Cumulative incidence of absolute neutrophil count >0.5 x 10⁹/L at day 30 was 86.9% (95%CI 83.9% - 89.4%) for HaploSCT and 91.8% (95%CI 84% - 95.9%) for MMUD, with neutrophil recovery significantly faster in the MMUD group (hazard ratio (HR)=1.43 (1.09-1.86), p=0.009). Platelet recovery >20 x 10⁹/L at day 60 was 79.9% (95%CI 76.2% - 83.1%) in the HaploSCT group and 87.5% (95%CI 78.8% - 92.8%) in the MUUD group, with no significant difference between groups. At day 180 acute (a) GVHD grade II-IV occurred in 27.2% of HaploSCT and 28.9% of MMUD patients (HR=0.91, 95%CI 0.6-1.39, p=0.66), while grade III-IV occurred in 9.8% and 12.4%, respectively (HR=1.26, 95%CI 0.64-2.46, p=0.51), with no significant difference between groups. The 2-year (y) cumulative incidence of total chronic (c) GVHD was 30.5% for HaploSCT and 27.2 % for MMUD (HR = 0.67 (95%CI 0.41-1.11, p=0.12), and extensivecGVHD was 10.1% vs.14.1%, respectively (HR = 1.04, 95%CI 0.5-2.15, p=0.92), with no significant difference between groups. Incidence of aGVHD grade II-IV was lower with reduced-intensity conditioning HR = 0.61 (95%CI 0.43-0.86, p=0.004), while incidence of total cGVHD was higher with PB grafts (HR = 1.88, 95%CI 1.15-3.08, p=0.01), and adverse-risk genetics (HR = 1.49, 95%CI 1.03-2.14, p=0.03) and lower with increasing year of transplantation(per 5y, HR = 0.68, 95%CI 0.47-0.99, p=0.04). The 2-y non-relapse mortality (NRM) was similar between HaploSCT compared to MMUD, being 25.7% vs.16.6%, HR=0.61 (95%CI 0.35-1.07, p=0.09). The leukemia was the main cause of death in 39.7% and 51.4% of those who died, respectively. Relapse incidence (RI) at 2-y was comparable as well, 21.9% vs.26.7% (HR = 1.22, 95%CI 0.76-1.94, p=0.41). The 2-y overall survival (OS), leukemia-free survival (LFS), and GVHD-free/relapse-free survival (GRFS) did not differ significantly between HaploSCT and MMUD 58.7% vs.64.1% HR = 0.81 (95%CI 0.55-1.18, p=0.27), 52.4% vs.56.9% HR = 0.86 (95%CI 0.6-1.22, p=0.39), and 41.3% vs.44.4% HR = 0.95 (95%CI 0.69-1.31, p=0.76), respectively. Lower KPS was a poor prognostic factor for NRM, OS, LFS, and GRFS, and higher age (per 10y) was a poor prognostic factor for OS and GRFS. Adverse-risk cytogenetics was a poor prognostic factor for RI, LFS, OS, GRFS.

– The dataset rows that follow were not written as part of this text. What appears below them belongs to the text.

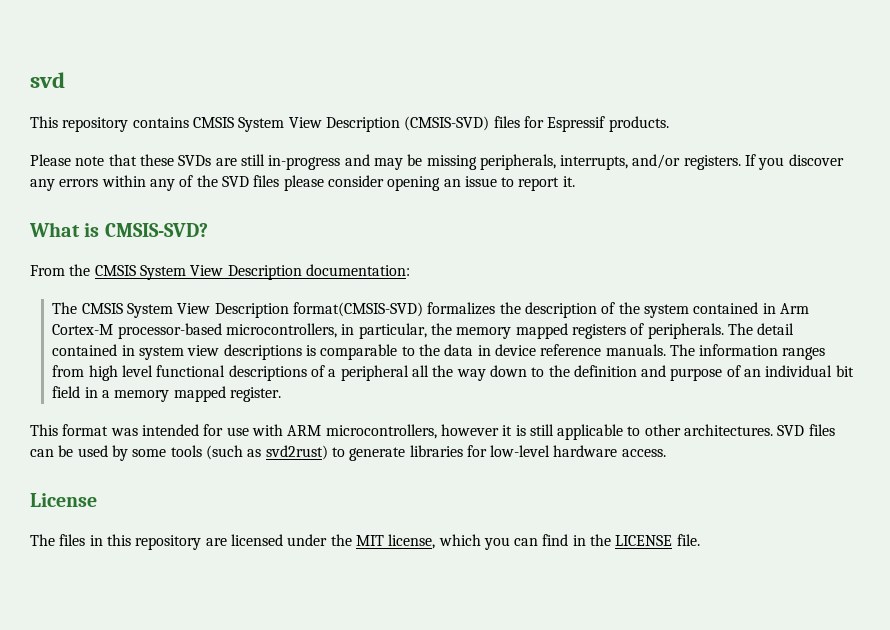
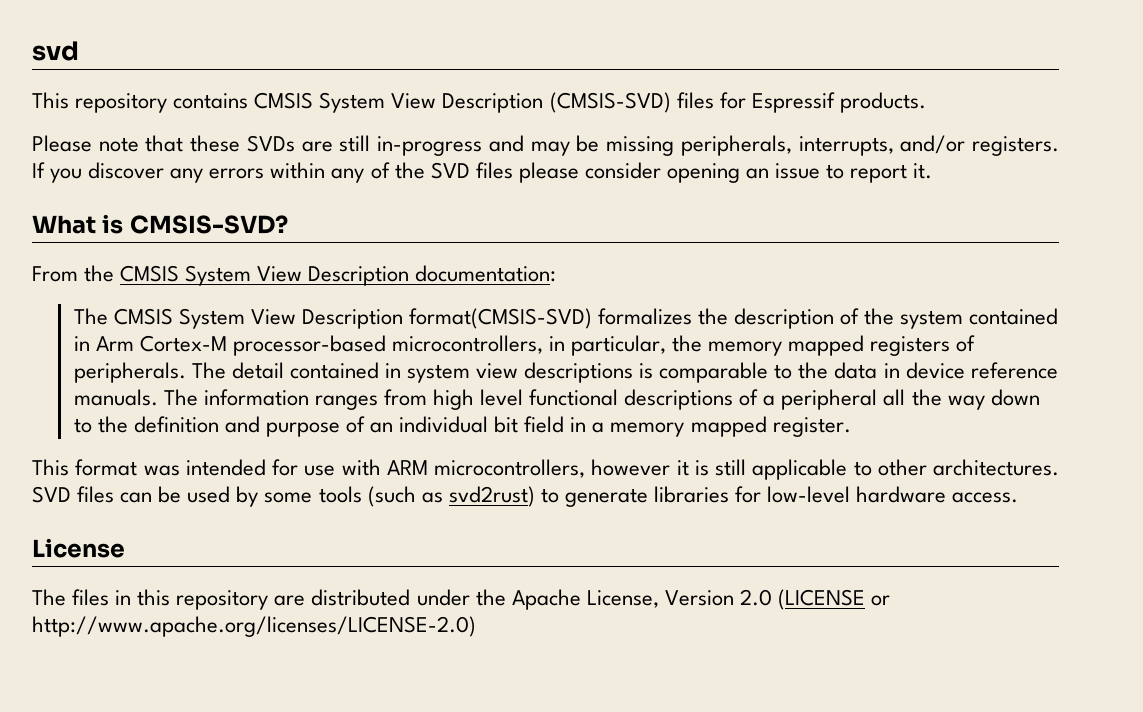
[230,534,283,546] licensed -> [311,589,411,606] distributed
[355,534,700,550] MIT license, which you can find in the LICENSE file. -> [511,589,891,610] [32,616,476,637] Apache License, Version 2.0 (LICENSE or http://www.apache.org/licenses/LICENSE-2.0)

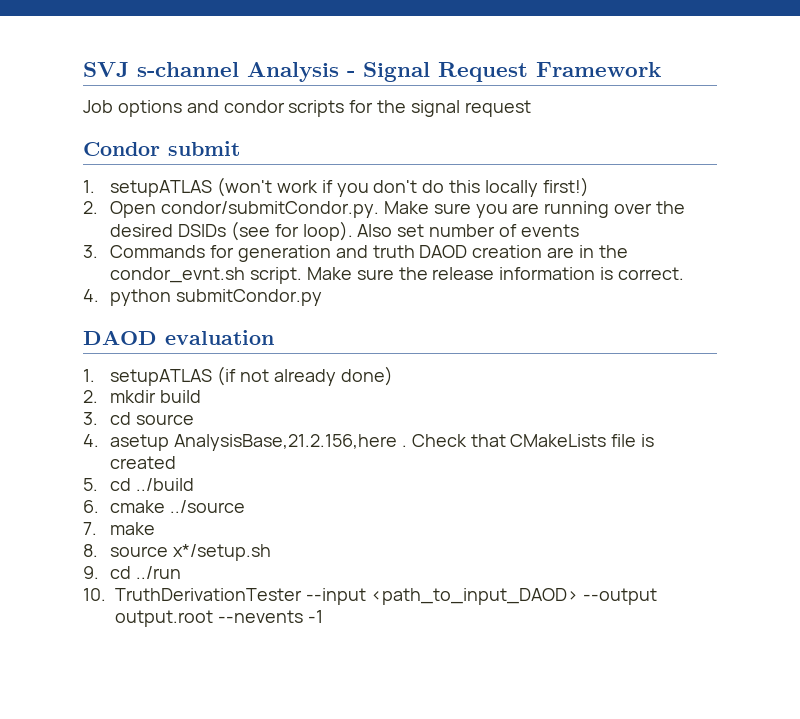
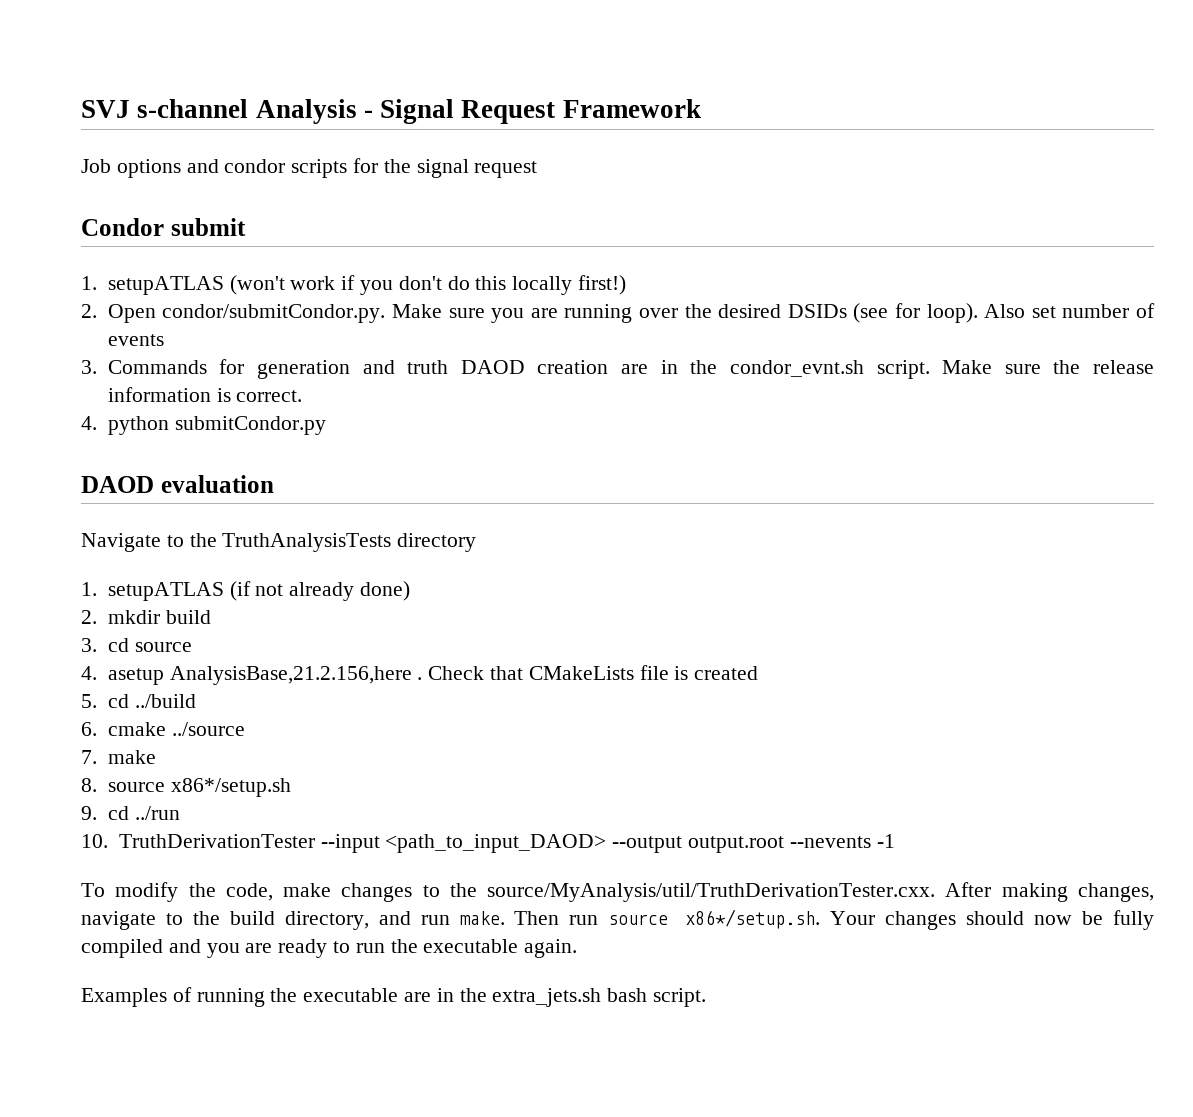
(274, 337) none -> [81,533,477,552] // Navigate to the TruthAnalysisTests directory
[172,544,271,561] x*/setup.sh -> [170,778,291,797] x86*/setup.sh
(323, 616) none -> [81,882,1154,902] [81,909,1154,930] [81,939,578,958] [81,987,707,1007] // To modify the code, make changes to the source/MyAnalysis/util/TruthDerivationTester.cxx. After making changes, navigate to the build directory, and run make. Then run source x86*/setup.sh. Your changes should now be fully compiled and you are ready to run the executable again. // Examples of running the executable are in the extra_jets.sh bash script.

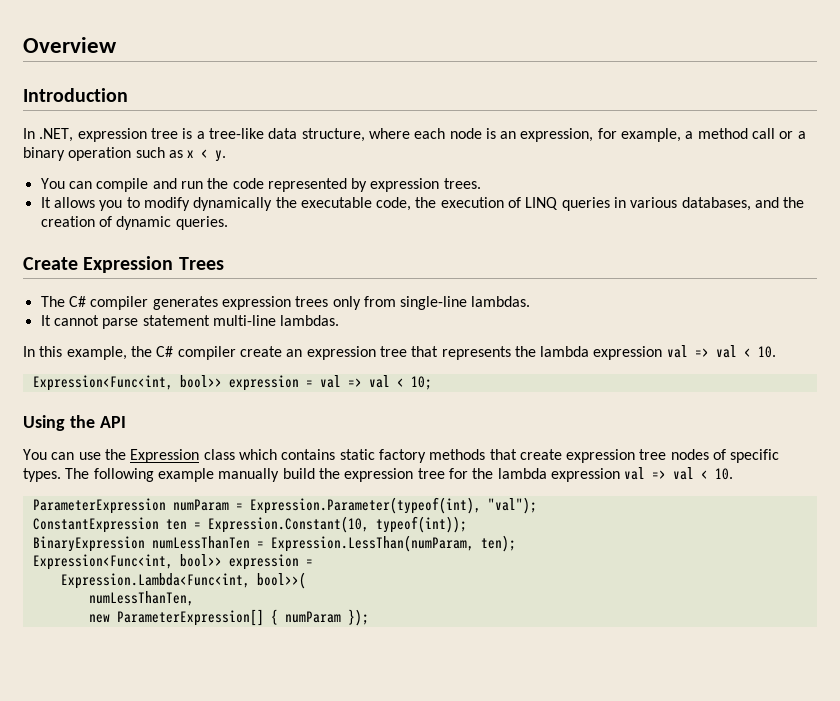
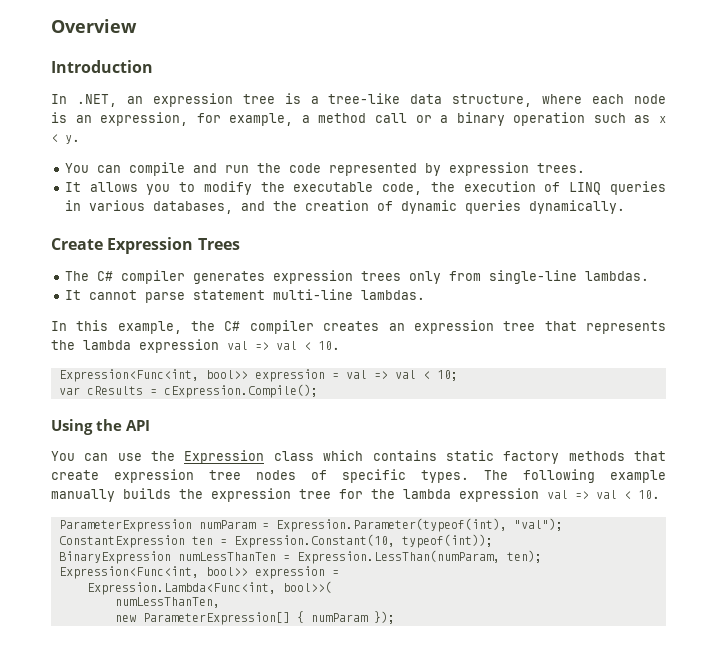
(74, 135) none -> [126,96,143,104] an
[193,197,273,211] dynamically -> (252, 188) none
[175,216,228,230] queries. -> [464,200,625,214] queries dynamically.
[239,346,282,357] create -> [323,321,380,331] creates
(432, 383) none -> [58,384,318,398] // var cResults = cExpression.Compile();
[282,468,315,479] build -> [123,488,171,499] builds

Conclusions: In this large retrospective study comparing HaploSCT and MMUD HSCT with PTCy-based GVHD prophylaxis in sAML at CR1, outcomes were comparable between the two groups, except for faster neutrophil recovery with MMUD. Results appear improved compared to historical data, likely due to PTCy. In the absence of an HLA-matched donor, both HaploHSCT and MMUD are potential alternatives.